Dans sa réfutation de Ghazali, Averroès parle d'Avicenne et des autres parmi ceux qui se rattachent à l’islam », encore une fois pour les distinguer des doctrines véritables des Anciens. Son adversaire Ghazali s'est, selon lui, acquis une grande réputation « dans la nation de l’islam ».
Dans un passage très instructif de son Épitomé de la Physique, Averroès signale l'affiliation religieuse de certains penseurs. Il y parle en effet des « Mutakallimûn parmi les gens de notre communauté religieuse (milla) et parmi la communauté religieuse des chrétiens » ; plus loin, il mentionne « ceux qui philosophent (mutafalsifûn) parmi les gens de notre communauté religieuse », expression dans laquelle le participe mutafalsif possède, comme c'est souvent le cas, une nuance péjorative, comme « amateur de philosophie », voire «philosophe amateur ». Le mot milla, à la différence du mot « Islam », nom d'une période historique, désigne une communauté religieuse par là où elle est religieuse. On a l'impression que ce sont uniquement, soit les ennemis jurés de la philosophie, soit des philosophes incompétents et bricoleurs qui se laissent désigner par leur appartenance religieuse.

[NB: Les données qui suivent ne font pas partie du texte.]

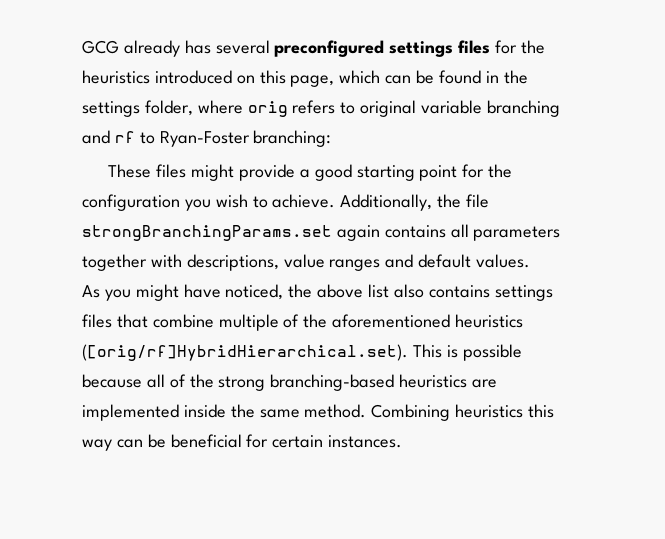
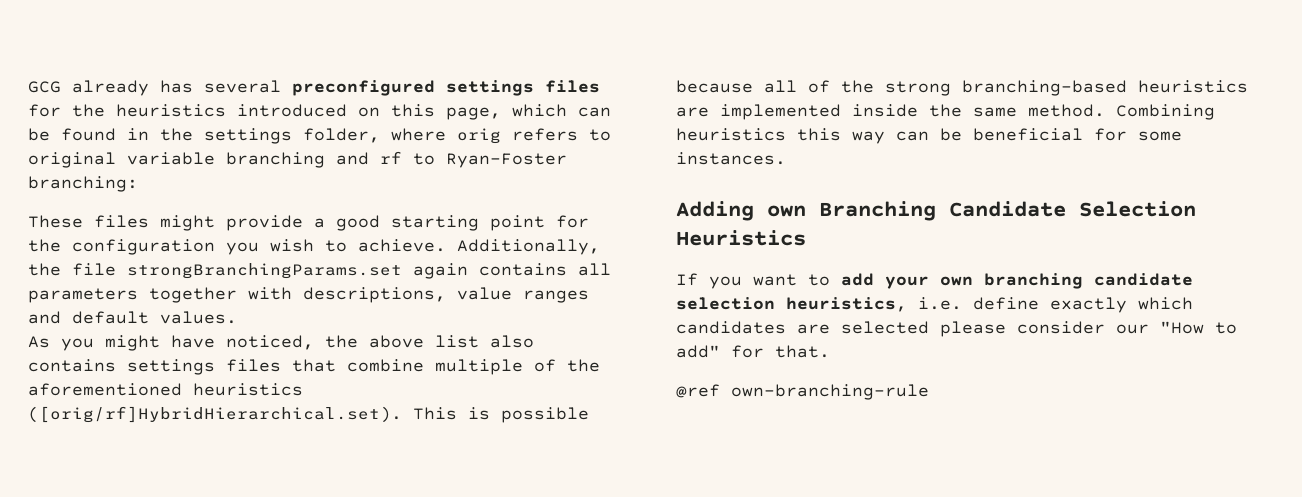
- Combining heuristics this way can be beneficial for certain instances.
+ Combining heuristics this way can be beneficial for some instances.
+ Adding own Branching Candidate Selection Heuristics
+ If you want to add your own branching candidate selection heuristics, i.e. define exactly which candidates are selected please consider our "How to add" for that.
+ @ref own-branching-rule

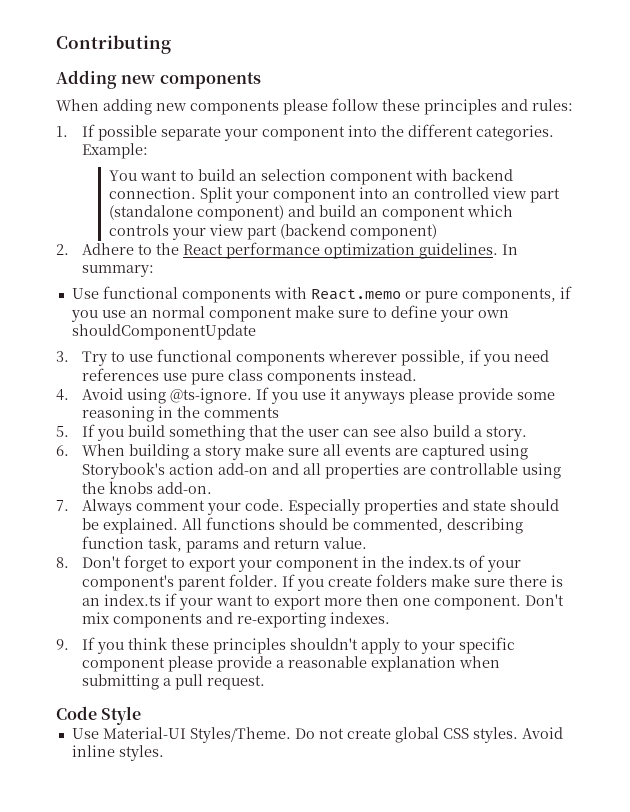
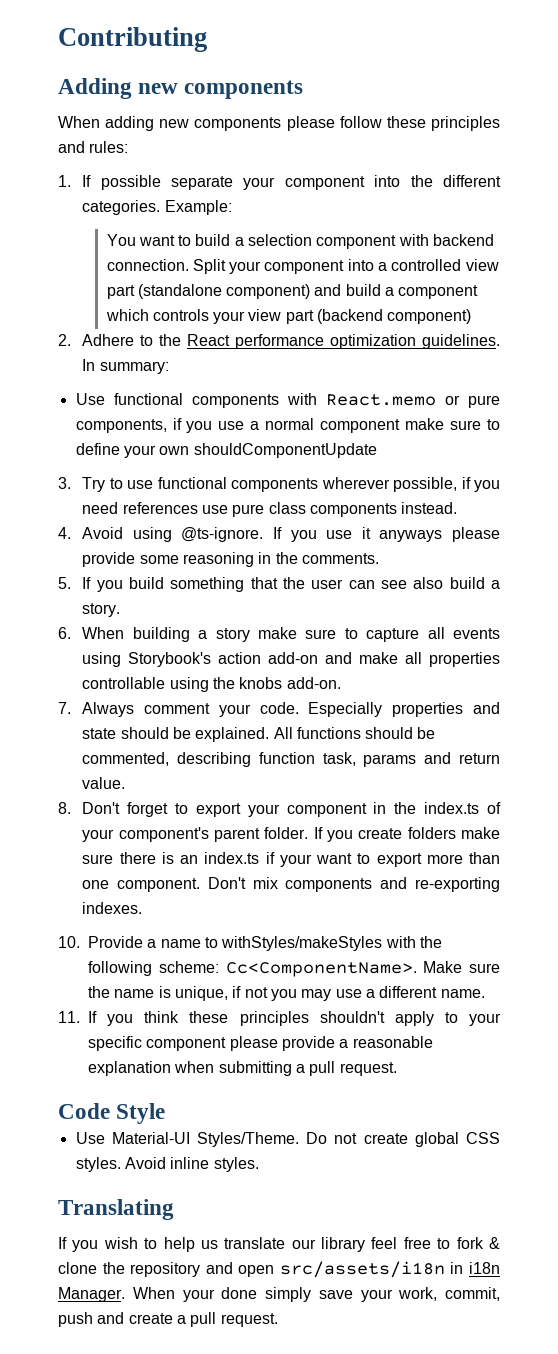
- You want to build an selection component with backend connection.
+ You want to build a selection component with backend connection.
- Split your component into an controlled view part (standalone component) and build an component which controls your view part (backend component)
+ Split your component into a controlled view part (standalone component) and build a component which controls your view part (backend component)
- Use functional components with React.memo or pure components, if you use an normal component make sure to define your own shouldComponentUpdate
+ Use functional components with React.memo or pure components, if you use a normal component make sure to define your own shouldComponentUpdate
- If you use it anyways please provide some reasoning in the comments
+ If you use it anyways please provide some reasoning in the comments.
- 6. When building a story make sure all events are captured using Storybook's action add-on and all properties are controllable using the knobs add-on.
+ 6. When building a story make sure to capture all events using Storybook's action add-on and make all properties controllable using the knobs add-on.
- If you create folders make sure there is an index.ts if your want to export more then one component.
+ If you create folders make sure there is an index.ts if your want to export more than one component.
- 9. If you think these principles shouldn't apply to your specific component please provide a reasonable explanation when submitting a pull request.
+ 10. Provide a name to withStyles/makeStyles with the following scheme: Cc<ComponentName>. Make sure the name is unique, if not you may use a different name.
+ 11. If you think these principles shouldn't apply to your specific component please provide a reasonable explanation when submitting a pull request.
+ Translating
+ If you wish to help us translate our library feel free to fork & clone the repository and open src/assets/i18n in i18n Manager. When your done simply save your work, commit, push and create a pull request.

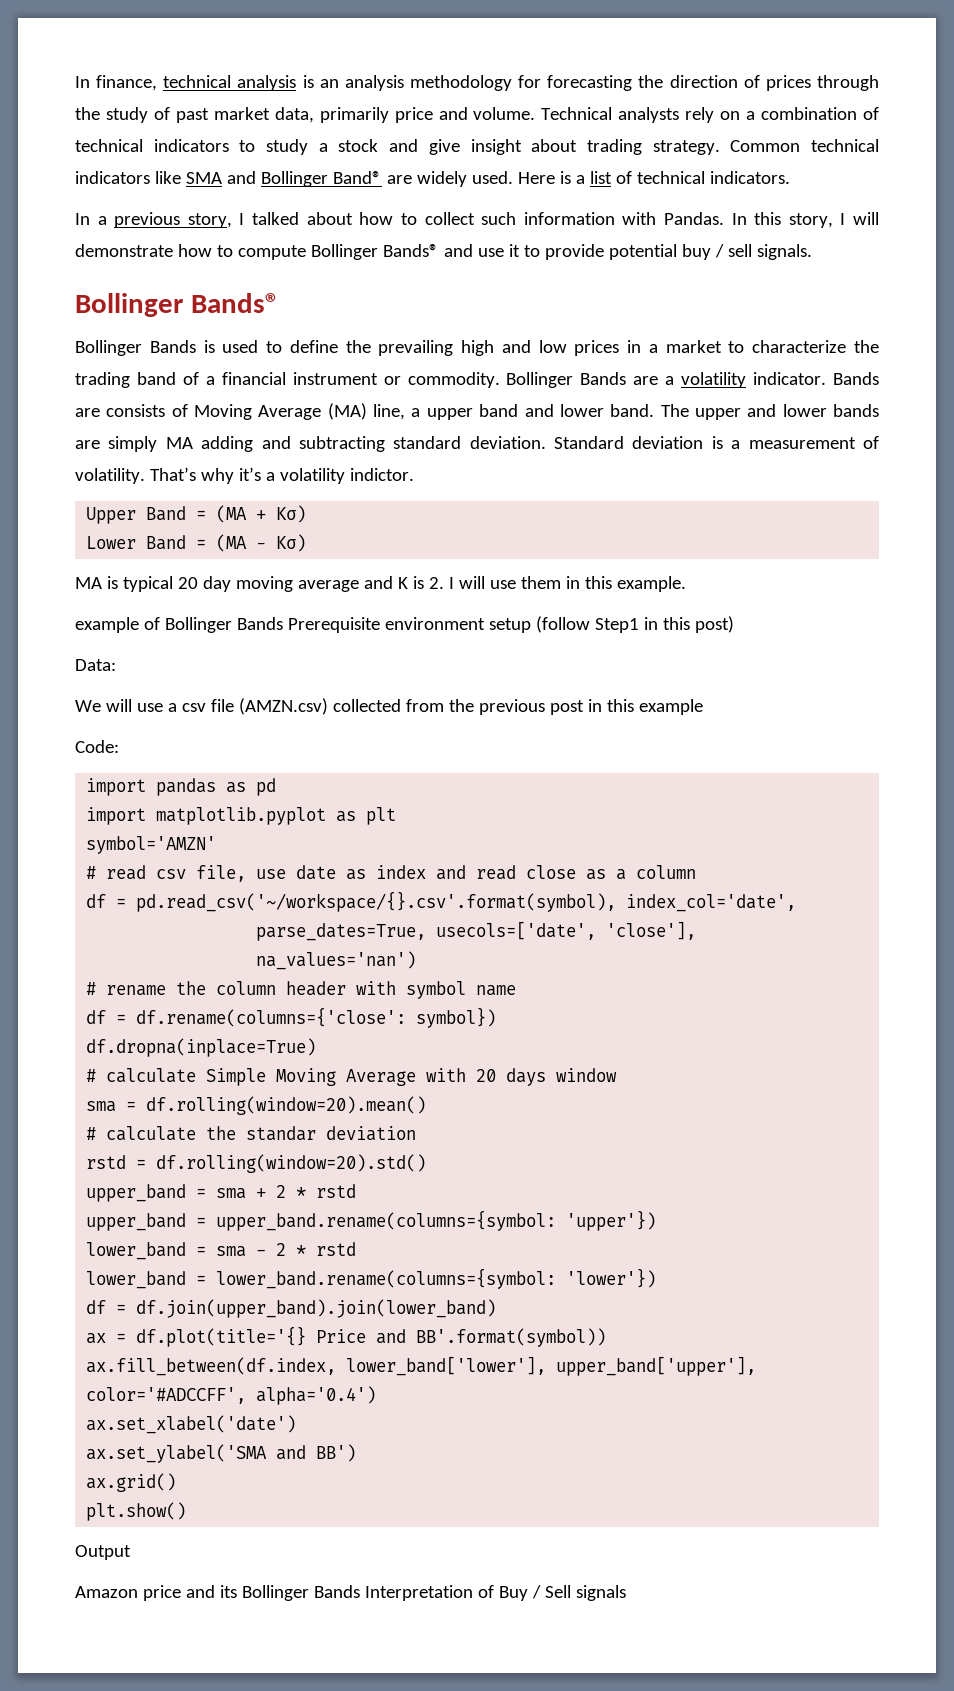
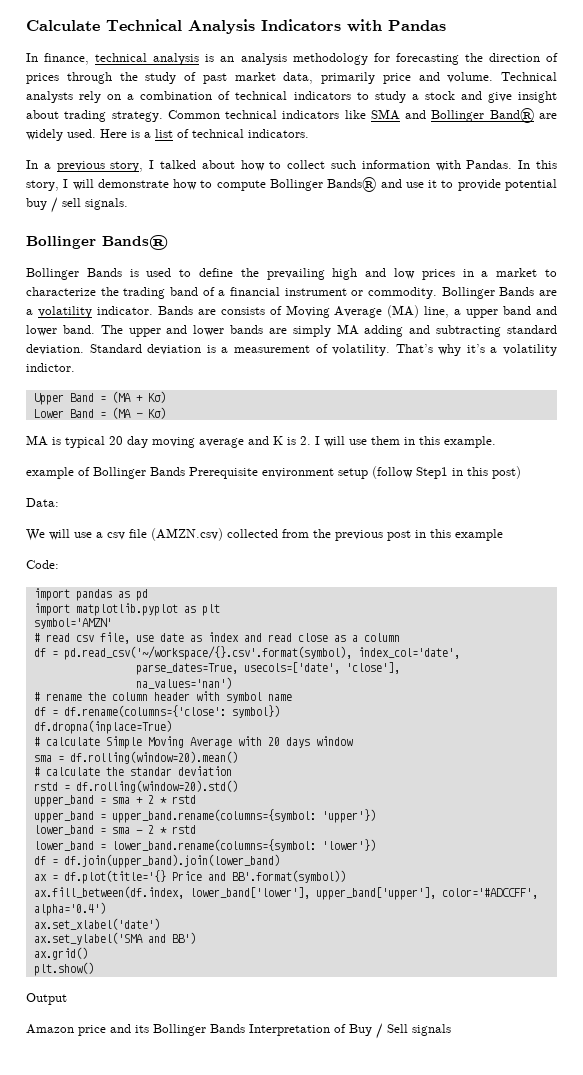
+ Calculate Technical Analysis Indicators with Pandas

Rémi Brague dit n’avoir trouvé qu'un seul texte dans lequel la confession de foi islamique d'un philosophe se trouve explicitement mise en relief, et dans une œuvre relativement tardive. Dans son traite d'éthique, Nasîr-u Dîn Tûsî († 1274) cite plusieurs philosophes. Parmi les Anciens, on trouve bien entendu Aristote, mais aussi Platon, bien que les déclarations qui leur sont attribuées n'ont souvent pas grand-chose à voir avec les œuvres qui ont été conservées de ces penseurs. Pour sa partie sur l'économie (gouvernement du ménage), Tûsî utilise de larges fragments de l’œuvre de celui que nous connaissons sous le nom de « Bryson». Parmi les modernes, il s'approprie les idées de Farabi et de Miskawayh. Ce qui frappe ici est qu'il cite également Kindi, qui, comme on sait, n'est pas mentionné une seule fois par la corporation des falâsifa de stricte observance aristotélicienne – Farabi, Avicenne, Ibn Bâjja, Ibn Tufayl, Averroès. Tûsî utilise son œuvrette sur les moyens de chasser la tristesse.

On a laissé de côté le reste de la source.